• _REQUIRED WORK_
An exact transcription of all the data is required; the pictures are to be left out.

Saved entries:
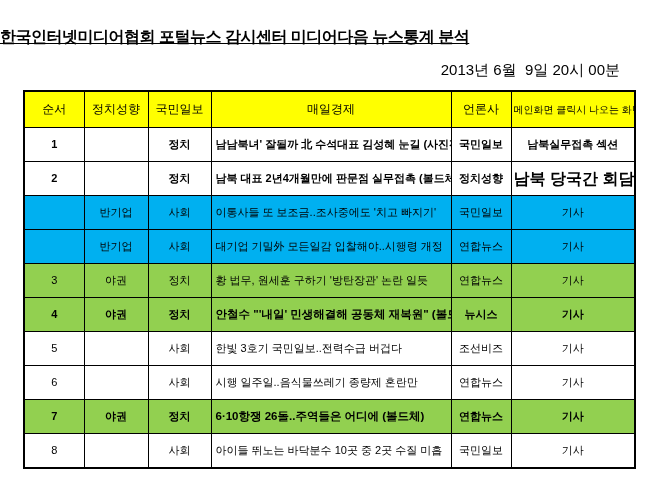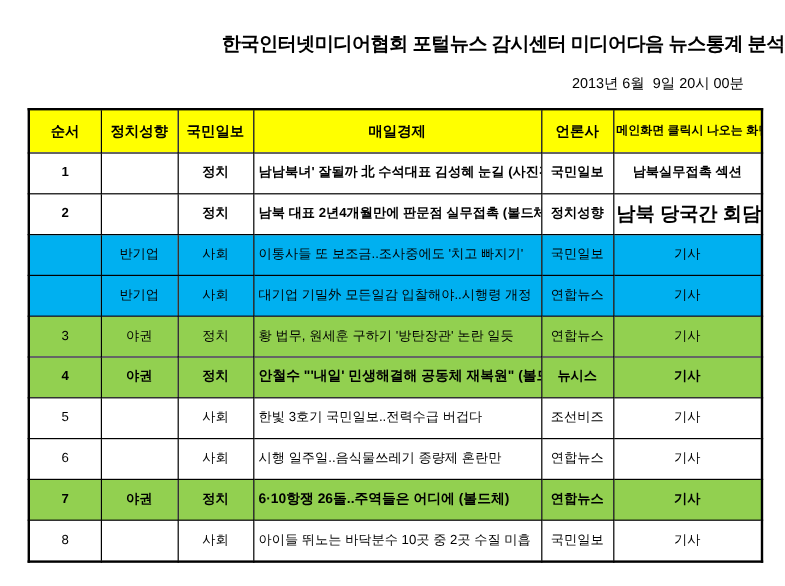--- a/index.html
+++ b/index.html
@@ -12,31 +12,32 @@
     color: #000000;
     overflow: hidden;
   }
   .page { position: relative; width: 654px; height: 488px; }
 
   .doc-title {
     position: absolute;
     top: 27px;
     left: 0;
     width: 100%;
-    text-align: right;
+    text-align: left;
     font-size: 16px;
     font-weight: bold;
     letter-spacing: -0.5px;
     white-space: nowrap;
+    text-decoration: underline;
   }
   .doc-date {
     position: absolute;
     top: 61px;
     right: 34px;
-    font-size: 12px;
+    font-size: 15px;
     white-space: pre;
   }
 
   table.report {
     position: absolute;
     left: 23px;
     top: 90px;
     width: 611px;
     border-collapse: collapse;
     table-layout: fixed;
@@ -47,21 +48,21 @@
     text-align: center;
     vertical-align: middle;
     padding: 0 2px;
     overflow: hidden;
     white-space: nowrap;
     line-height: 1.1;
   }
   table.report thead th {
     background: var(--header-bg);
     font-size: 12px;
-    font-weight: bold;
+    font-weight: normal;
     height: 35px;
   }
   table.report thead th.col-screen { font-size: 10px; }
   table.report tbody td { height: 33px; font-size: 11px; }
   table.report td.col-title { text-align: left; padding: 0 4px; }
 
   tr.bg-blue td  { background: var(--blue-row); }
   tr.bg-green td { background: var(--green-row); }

• _WRITTEN RESPONSE_
--- a/index.html
+++ b/index.html
@@ -12,31 +12,32 @@
     color: #000000;
     overflow: hidden;
   }
   .page { position: relative; width: 654px; height: 488px; }
 
   .doc-title {
     position: absolute;
     top: 27px;
     left: 0;
     width: 100%;
-    text-align: right;
+    text-align: left;
     font-size: 16px;
     font-weight: bold;
     letter-spacing: -0.5px;
     white-space: nowrap;
+    text-decoration: underline;
   }
   .doc-date {
     position: absolute;
     top: 61px;
     right: 34px;
-    font-size: 12px;
+    font-size: 15px;
     white-space: pre;
   }
 
   table.report {
     position: absolute;
     left: 23px;
     top: 90px;
     width: 611px;
     border-collapse: collapse;
     table-layout: fixed;
@@ -47,21 +48,21 @@
     text-align: center;
     vertical-align: middle;
     padding: 0 2px;
     overflow: hidden;
     white-space: nowrap;
     line-height: 1.1;
   }
   table.report thead th {
     background: var(--header-bg);
     font-size: 12px;
-    font-weight: bold;
+    font-weight: normal;
     height: 35px;
   }
   table.report thead th.col-screen { font-size: 10px; }
   table.report tbody td { height: 33px; font-size: 11px; }
   table.report td.col-title { text-align: left; padding: 0 4px; }
 
   tr.bg-blue td  { background: var(--blue-row); }
   tr.bg-green td { background: var(--green-row); }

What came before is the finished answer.